The song, with four beats to a bar, departed from the customary waltz-rhythms of European influence and fitted the new American passion for modern dances such as the fox-trot. Kern was also able to use elements of American styles, such as ragtime, as well as syncopation, in his lively dance tunes. The song is also remarkable in its use of 'everyday' language in a love song. Theatre historian John Kenrick writes that, until this point, the majority of love songs had relied on flowery vocabulary to express romantic sentiments. The song put Kern in great demand on Broadway and established a pattern for musical comedy love songs that lasted through the 1960s.
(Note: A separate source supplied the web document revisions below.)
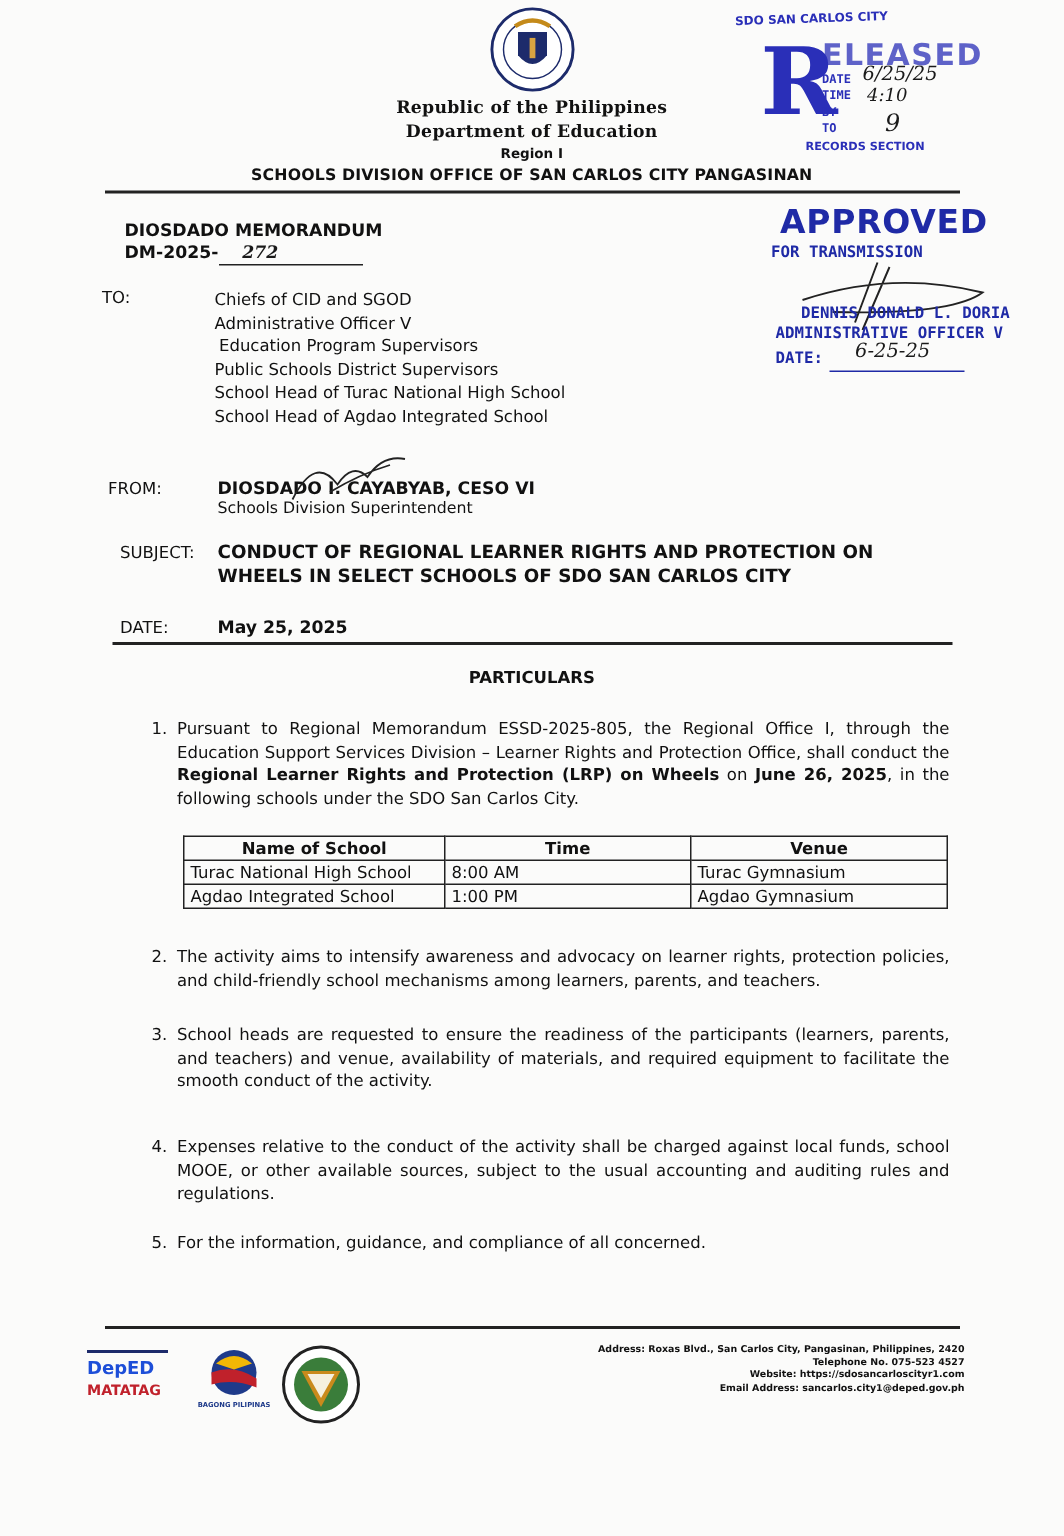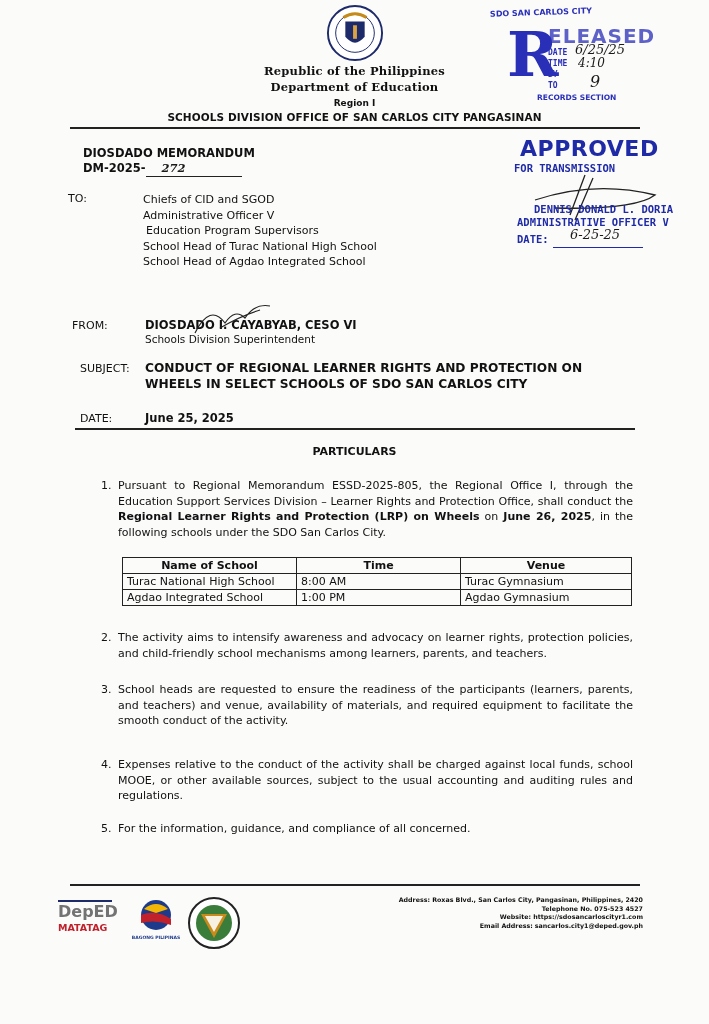--- a/index.html
+++ b/index.html
@@ -87,39 +87,40 @@
 <div class="abs memo-title">
   <div>DIOSDADO MEMORANDUM</div>
   <div><span>DM-2025-</span><span class="hand" style="display:inline-block;border-bottom:1px solid #222;width:80px;padding-left:16px;font-weight:bold;">272</span></div>
 </div>
 
 <div class="abs label" style="left:68px;top:192px;">TO:</div>
 <div class="abs to-list">
   <div>Chiefs of CID and SGOD</div>
   <div>Administrative Officer V</div>
   <div style="padding-left:3px;">Education Program Supervisors</div>
+  <div>Public Schools District Supervisors</div>
   <div>School Head of Turac National High School</div>
   <div>School Head of Agdao Integrated School</div>
 </div>
 
 <div class="abs label" style="left:72px;top:319px;">FROM:</div>
 <div class="abs" style="left:145px;top:318px;font-weight:bold;font-size:11.5px;">DIOSDADO I. CAYABYAB, CESO VI</div>
 <div class="abs" style="left:145px;top:333px;font-size:10.5px;">Schools Division Superintendent</div>
 <svg class="abs" style="left:190px;top:298px;width:100px;height:40px;" viewBox="0 0 100 40">
   <path d="M5 35 Q20 5 35 25 Q45 10 55 20 Q65 5 80 8 M30 30 Q50 18 70 12" stroke="#222" stroke-width="1.2" fill="none"></path>
 </svg>
 
 <div class="abs label" style="left:80px;top:362px;">SUBJECT:</div>
 <div class="abs subject">
   <div>CONDUCT OF REGIONAL LEARNER RIGHTS AND PROTECTION ON</div>
   <div>WHEELS IN SELECT SCHOOLS OF SDO SAN CARLOS CITY</div>
 </div>
 
 <div class="abs label" style="left:80px;top:412px;">DATE:</div>
-<div class="abs" style="left:145px;top:411px;font-weight:bold;font-size:11.5px;">June 25, 2025</div>
+<div class="abs" style="left:145px;top:411px;font-weight:bold;font-size:11.5px;">May 25, 2025</div>
 <div class="abs date-line"></div>
 
 <div class="abs particulars">PARTICULARS</div>
 
 <div class="abs para" style="top:478px;">
   <span class="num">1.</span><span>Pursuant to Regional Memorandum ESSD-2025-805, the Regional Office I, through the Education Support Services Division – Learner Rights and Protection Office, shall conduct the </span><b>Regional Learner Rights and Protection (LRP) on Wheels</b><span> on </span><b>June 26, 2025</b><span>, in the following schools under the SDO San Carlos City.</span>
 </div>
 
 <table class="sched">
   <tbody>
@@ -151,21 +152,21 @@
   <span class="num">4.</span><span>Expenses relative to the conduct of the activity shall be charged against local funds, school MOOE, or other available sources, subject to the usual accounting and auditing rules and regulations.</span>
 </div>
 <div class="abs para" style="top:821px;">
   <span class="num">5.</span><span>For the information, guidance, and compliance of all concerned.</span>
 </div>
 
 <div class="abs foot-line"></div>
 
 <div class="abs" style="left:58px;top:900px;width:60px;height:50px;">
   <div style="height:2px;background:#1d2b6b;width:54px;"></div>
-  <div style="color:#737373;font-weight:bold;font-size:16px;line-height:20px;">DepED</div>
+  <div style="color:#1d4ed8;font-weight:bold;font-size:12px;line-height:20px;">DepED</div>
   <div style="color:#c0212b;font-weight:bold;font-size:9.5px;">MATATAG</div>
 </div>
 <div class="abs" style="left:130px;top:895px;width:52px;height:55px;text-align:center;">
   <svg width="40" height="36" viewBox="0 0 40 36">
     <circle cx="20" cy="20" r="15" fill="#1e3a8a"></circle>
     <path d="M5 20 Q20 14 35 24 L35 30 Q20 24 5 28 Z" fill="#c0212b"></path>
     <path d="M8 14 Q20 4 32 14 L20 18 Z" fill="#f2b705"></path>
   </svg>
   <div style="font-size:4.5px;font-weight:bold;color:#1e3a8a;">BAGONG PILIPINAS</div>
 </div>

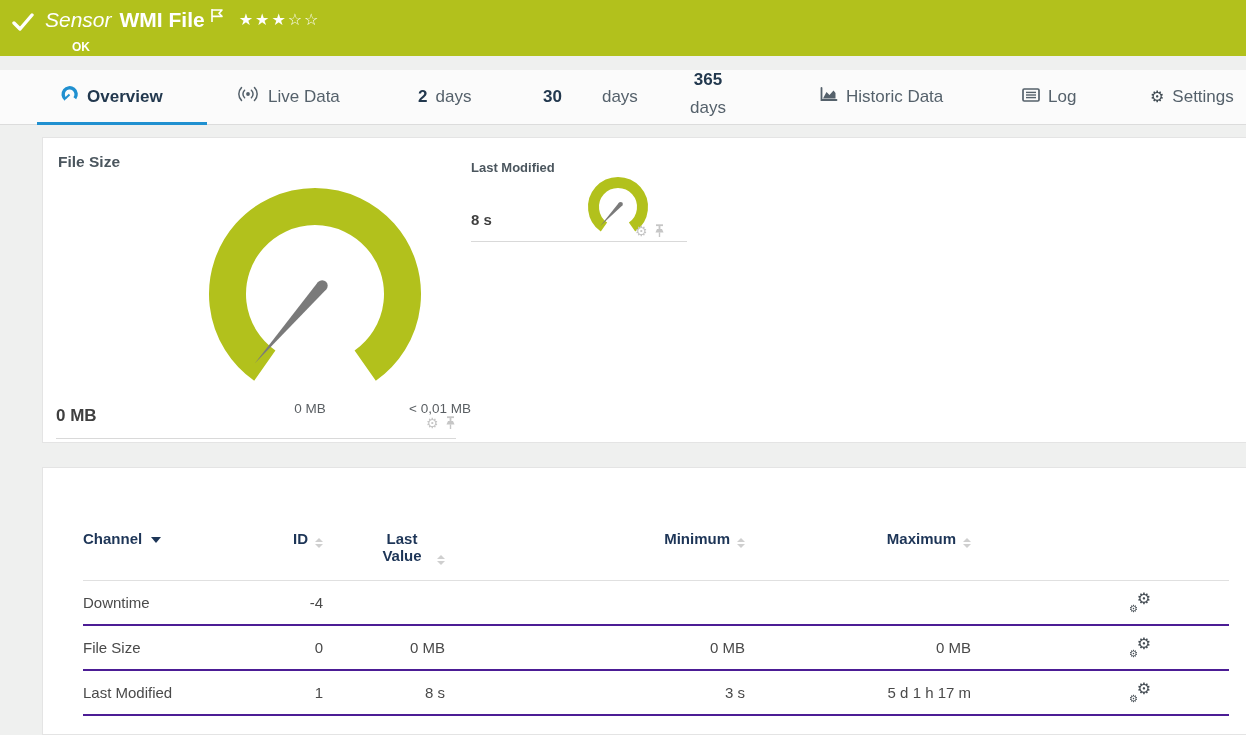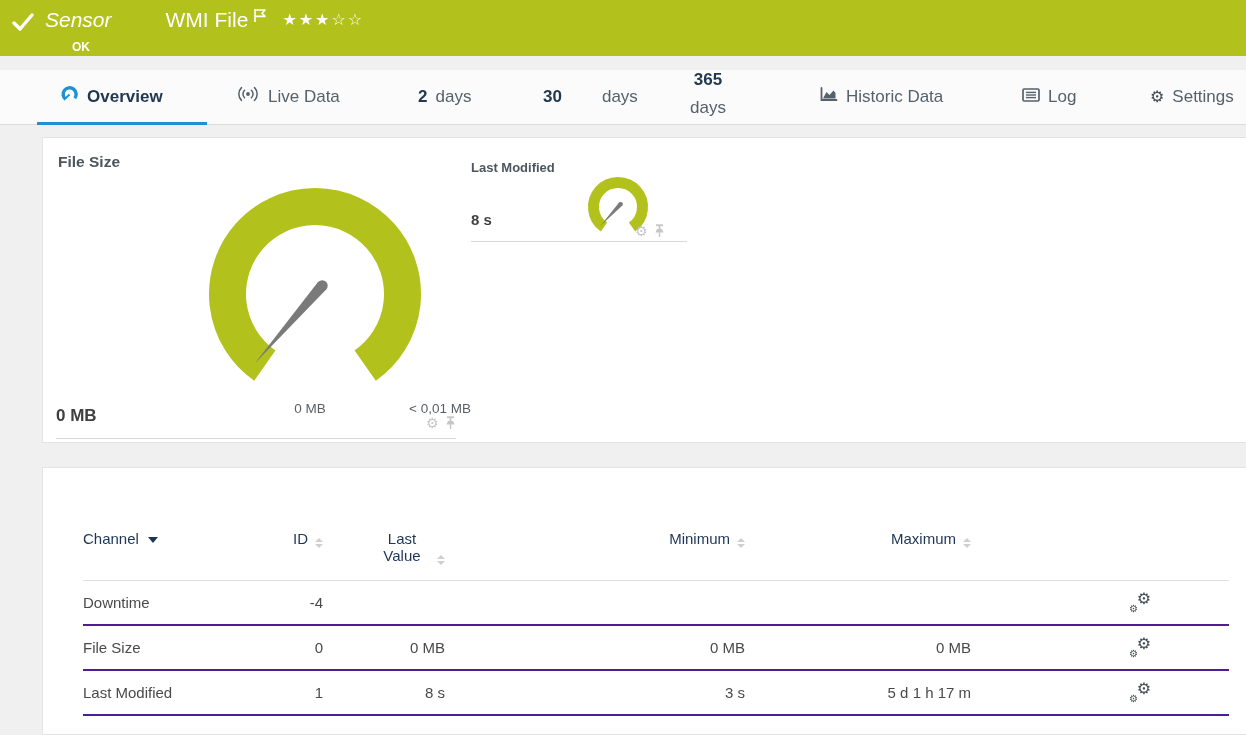--- a/index.html
+++ b/index.html
@@ -9,21 +9,21 @@
     background:#eff0ef; overflow:hidden;
     font-family:"Liberation Sans", sans-serif;
     -webkit-font-smoothing:antialiased;
   }
 
   
   .topbar { position:absolute; left:0; top:0; width:1246px; height:56px; background:#b2c11c; color:#fff; }
   .titlerow { position:absolute; left:12px; top:6px; display:flex; align-items:flex-start; }
   .check-wrap { margin-top:7px; margin-right:10px; }
   .kind { font-style:italic; font-weight:400; font-size:21px; line-height:28px; margin-right:8px; }
-  .sensor-title { font-weight:400; font-size:21px; line-height:28px;margin-left:46px; }
+  .sensor-title { font-weight:700; font-size:21px; line-height:28px; }
   .flag-wrap { margin:2px 0 0 5px; }
   .stars { margin:4px 0 0 14px; font-size:16px; letter-spacing:2px; color:#fff; }
   .statusrow { position:absolute; left:72px; top:40px; font-size:12px; font-weight:700; }
 
   
   .tabstrip { position:absolute; left:0; top:70px; width:1246px; height:55px; background:#fbfbfb; border-bottom:1px solid #dcdcdc; }
   .tab { position:absolute; top:0; height:53px; display:flex; align-items:center; gap:8px; font-size:17px; color:#55616b; cursor:pointer; }
   .tab .num { font-weight:700; color:#22384e; }
   .tab.active { color:#22384e; font-weight:700; }
   .active-underline { position:absolute; left:37px; bottom:-1px; width:170px; height:3px; background:#2090d0; }
@@ -54,21 +54,21 @@
   .tools-small { left:592px; top:86px; }
   .panel-tools .gear-glyph { color:#c6c6c6; font-size:14px; }
 
   .gauge-svg { position:absolute; }
   .g-big   { left:160px; top:44px; }
   .g-small { left:538px; top:32px; }
 
   
   .tbl-wrap { position:absolute; left:40px; top:46px; }
   table.channels { border-collapse:collapse; table-layout:fixed; width:1146px; }
-  th { vertical-align:top; padding-top:16px; height:66px; font-size:15px; font-weight:400; color:#1d3557; border-bottom:1px solid #e0e0e0; }
+  th { vertical-align:top; padding-top:16px; height:66px; font-size:15px; font-weight:700; color:#1d3557; border-bottom:1px solid #e0e0e0; }
   td { height:45px; vertical-align:middle; font-size:15px; color:#4a4a4a; border-bottom:2px solid #4c1d95; }
   .col-ch  { width:180px; } .col-id { width:60px; } .col-lv { width:122px; }
   .col-min { width:300px; } .col-max{ width:226px; } .col-gear{ width:258px; }
   .al { text-align:left; } .ar { text-align:right; }
   .lv-head { display:inline-block; max-width:56px; text-align:center; }
   .sort { display:inline-flex; flex-direction:column; gap:2px; margin-left:7px; vertical-align:2px; }
   .sort .up   { width:0; height:0; border-left:4px solid transparent; border-right:4px solid transparent; border-bottom:4px solid #cfcfcf; }
   .sort .down { width:0; height:0; border-left:4px solid transparent; border-right:4px solid transparent; border-top:4px solid #cfcfcf; }
   .caret-active { display:inline-block; width:0; height:0; border-left:5px solid transparent; border-right:5px solid transparent; border-top:6px solid #1d3557; margin-left:9px; vertical-align:1px; }
   .gear-cell { text-align:right; padding-right:78px; }

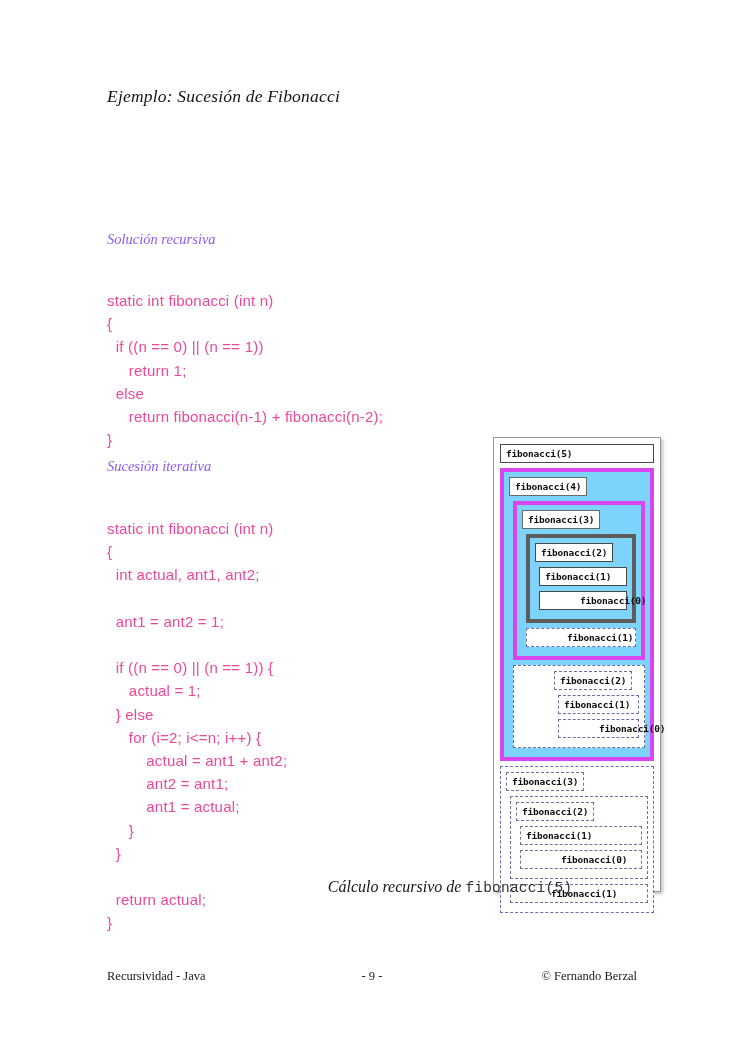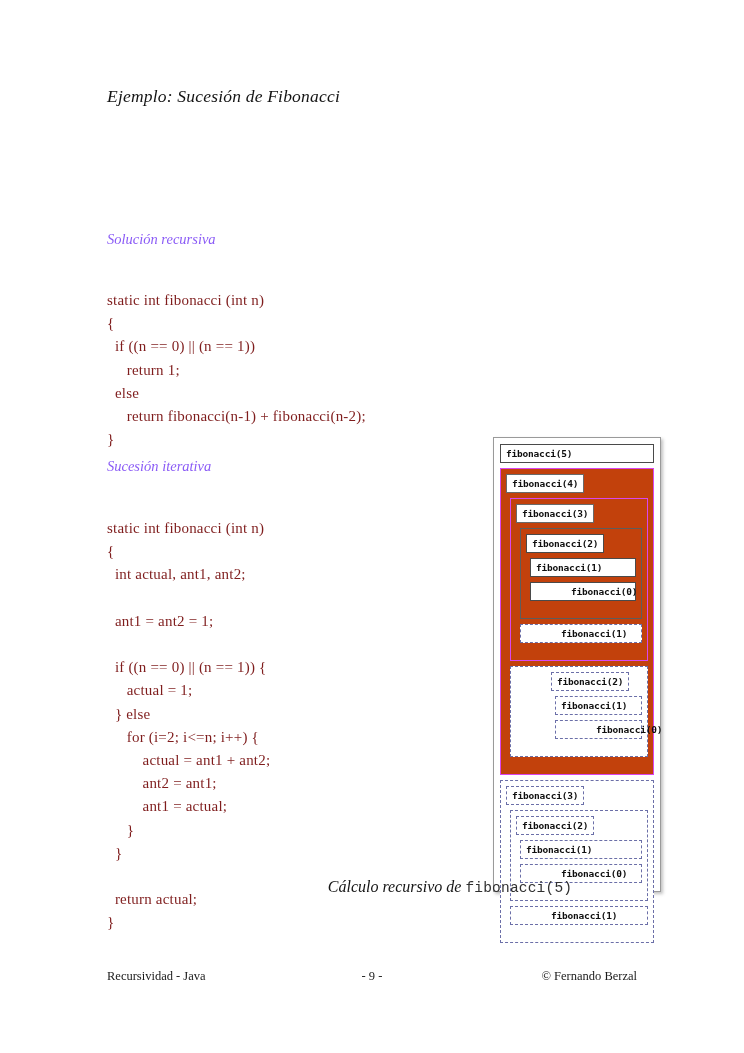--- a/index.html
+++ b/index.html
@@ -61,24 +61,24 @@
     color: #8b5cf6;
     white-space: nowrap;
   }
   #head-recursiva { top: 231px; }
   #head-iterativa { top: 458px; }
 
   
   .code {
     position: absolute;
     left: 107px;
-    font-family: Liberation Serif, serif;
+    font-family: Liberation Sans, sans-serif;
     font-size: 15px;
     line-height: 23.2px;
-    color: #7f1d1d;
+    color: #ec4899;
     white-space: pre;
     letter-spacing: 0.2px;
   }
   #code-recursive { top: 274px; }
   #code-iterative { top: 502px; }
 
   
   .diagram-wrap {
     position: absolute;
     left: 493px;
@@ -91,22 +91,22 @@
     inset: 0;
     background: #ffffff;
     border: 1px solid #9a9a9a;
     box-shadow: 2px 2px 3px rgba(120,120,120,0.45);
     box-sizing: border-box;
     padding: 6px 6px 6px 6px;
   }
 
   
   .frame {
-    border: 1px solid #d946ef;
-    background: #c2410c;
+    border: 4px solid #d946ef;
+    background: #7dd3fc;
     box-sizing: border-box;
     padding: 4px 5px 5px 5px;
     margin-bottom: 5px;
   }
   .frame.inner-strong { border-color: #5d5d5d; }
 
   
   .frame.dashed {
     border: 1px dashed #6b6fa8;
     background: #ffffff;
@@ -130,21 +130,21 @@
   .callbox.dashed {
     border: 1px dashed #6b6fa8;
   }
   
   .frame > .callbox.head {
     display: inline-block;
     margin-bottom: 5px;
   }
   .frame > .callbox.head.loose { border-color: #6a6a6a; }
 
-  .frame > :last-child { margin-bottom: 12px; padding-left: 40px; }
+  .frame > :last-child { margin-bottom: 4px; padding-left: 40px; }
 
   
   .frame .frame { margin-left: 4px; }
   .frame .callbox:not(.head) { margin-left: 4px; }
 
   
   .caption {
     position: absolute;
     left: 240px;
     top: 862px;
"They Didn't Believe Me" became a standard, featured in the 1949 MGM musical That Midnight Kiss as a duet by Mario Lanza and Kathryn Grayson. (It had been used in the movies as early as 1930, sung by Corinne Griffith in Back Pay.) Artists who have recorded it include Bing Crosby, George Sanders, Dinah Washington, Jeanette MacDonald, Johnny Mercer, Charlie Parker, Elvis Costello, Stan Kenton, Bill Frisell, Peter Stampfel, Bud Powell, Edward Woodward, Harry Belafonte, Leontyne Price and Marian McPartland.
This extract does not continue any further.